Triumph Daytona 675: con un cilindro in meno mette le giapponesi in ginocchio

Video del lancio al banco della supersportiva inglese MY13. Il Centro Prove Edisport certifica che la sportiva Triumph non deve avere alcun complesso di inferiorità rispetto alle 600 del sol levante. Anzi. La vera avversaria è italiana

Triumph daytona 675: con un cilindro in meno mette le giapponesi in ginocchio


 

VINCE IL 3 EUROPEO
La Triumph Daytona 675, oltre a doti dinamiche che abbiamo potuto apprezzare in pista (cliccate qui per il video test a Cartagena), ha un motore con una voce bellissima e dei gran bei muscoli, anche se non i migliori della categoria: i suoi 114,18 CV alla ruota non permettono infatti al tre cilindri di Hinckley di battere i 116,58 espressi (sempre alla ruota) da quello della MV Agusta F3 (che però ha meno coppia: 64,37 Nm contro i 67,16 della Daytona).

RINCORSA GIAPPONESE
Quel che è certo è che la Triumph con le giapponesi se la gioca a testa alta. Anzi, altissima: sul fronte prettamente motoristico le batte senza appello e in una comparativa supersport sarebbe una seria pretendente alla vittoria (cliccate qui per vedere com’è andata l’edizione 2012). La Suzuki GSX-R 600 eroga (alla ruota, rilevati dal nostro centro prove) 107,43 CV e 59,85 Nm; la Kawasaki ZX-6R fa segnare 109,91 CV e 59,55 Nm; la Yamaha YZF-R6 esprime 108,72 CV e 58,94 Nm.
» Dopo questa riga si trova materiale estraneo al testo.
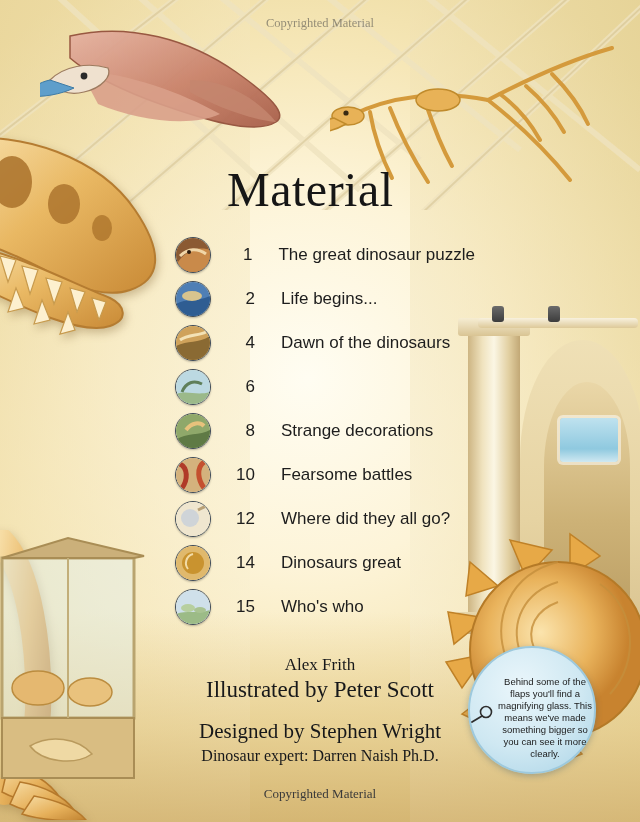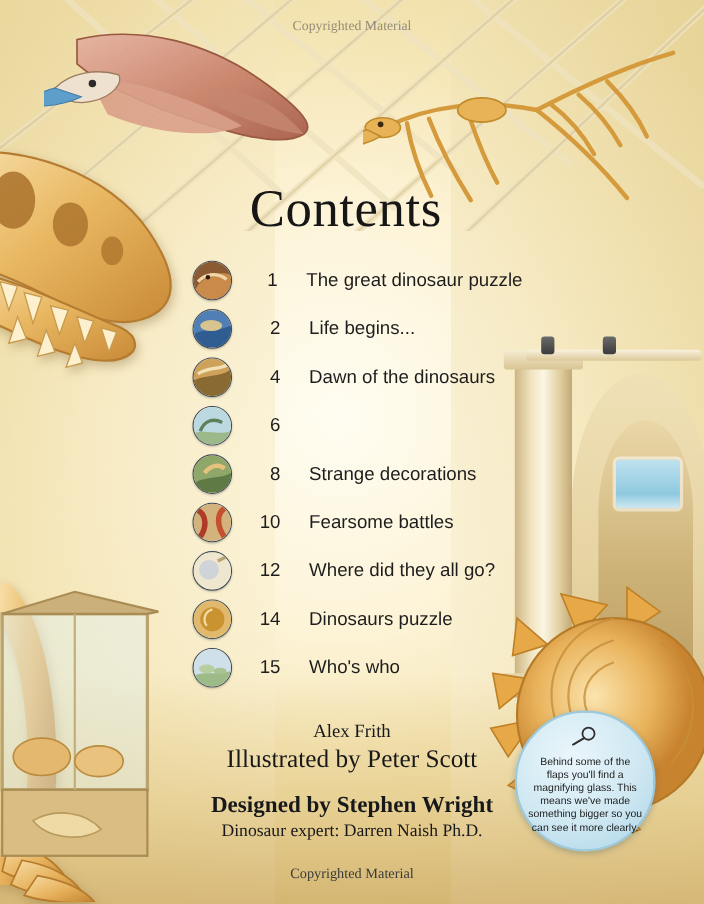"Contents" h1.title { text: Contents -> Material }
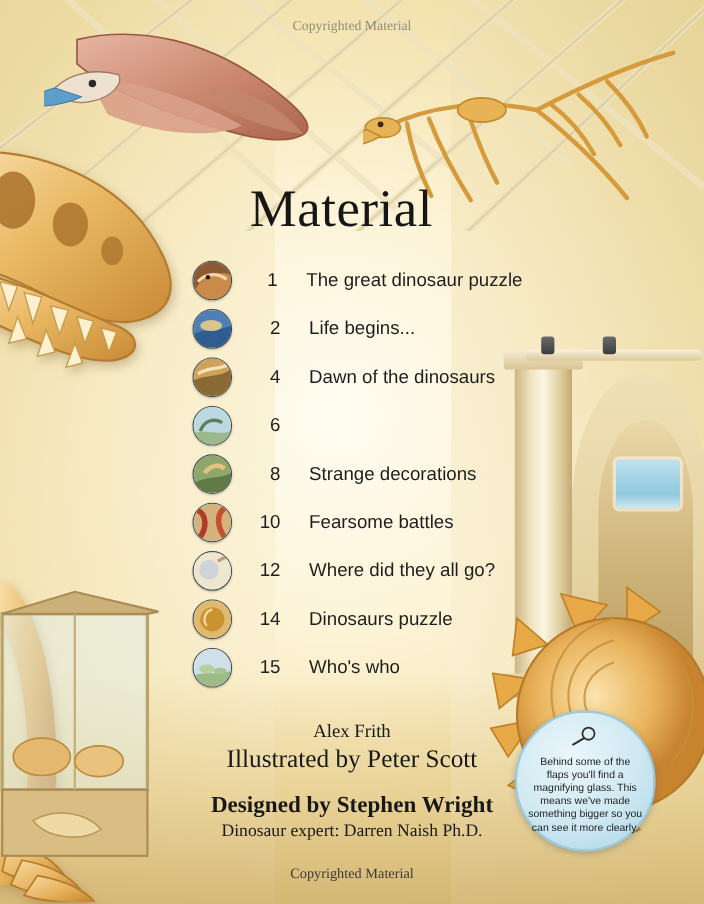"Dinosaurs puzzle" span.toc-label { text: puzzle -> great }
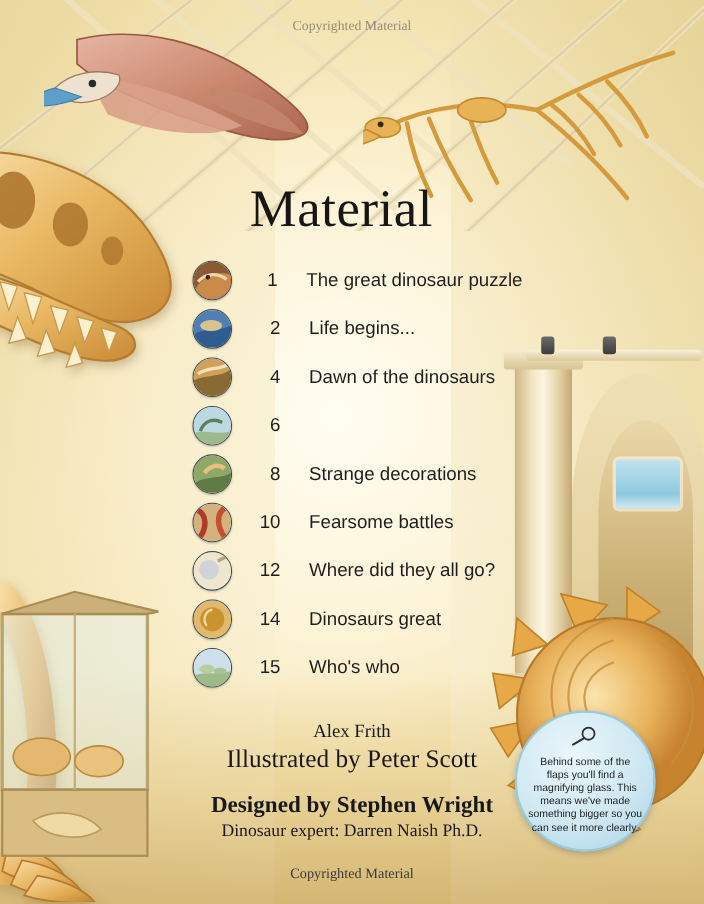"Behind some of the flaps" .callout { flex-direction: column -> row }
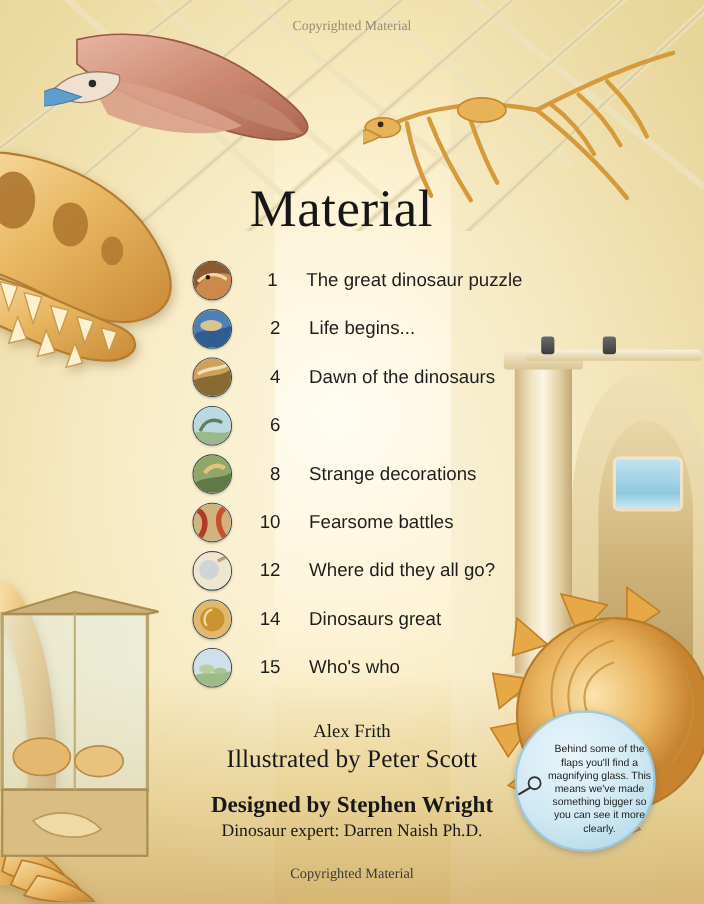"Designed by Stephen Wright" .credits .line3 { font-weight: bold -> none }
IL PRIMATO IN ATTESA DELLA 636

Morale: le 3 cilindri europee sono le nuove regine (come prestazioni motoristiche) della categoria supersport. Il motore MV si prende il titolo di più potente, quello Triumph è il più coppioso. E comunque anche la coppia massima erogata dalla F3 è superiore a quella delle giapponesi. Attendiamo l’arrivo della nuova versione di… quella verde.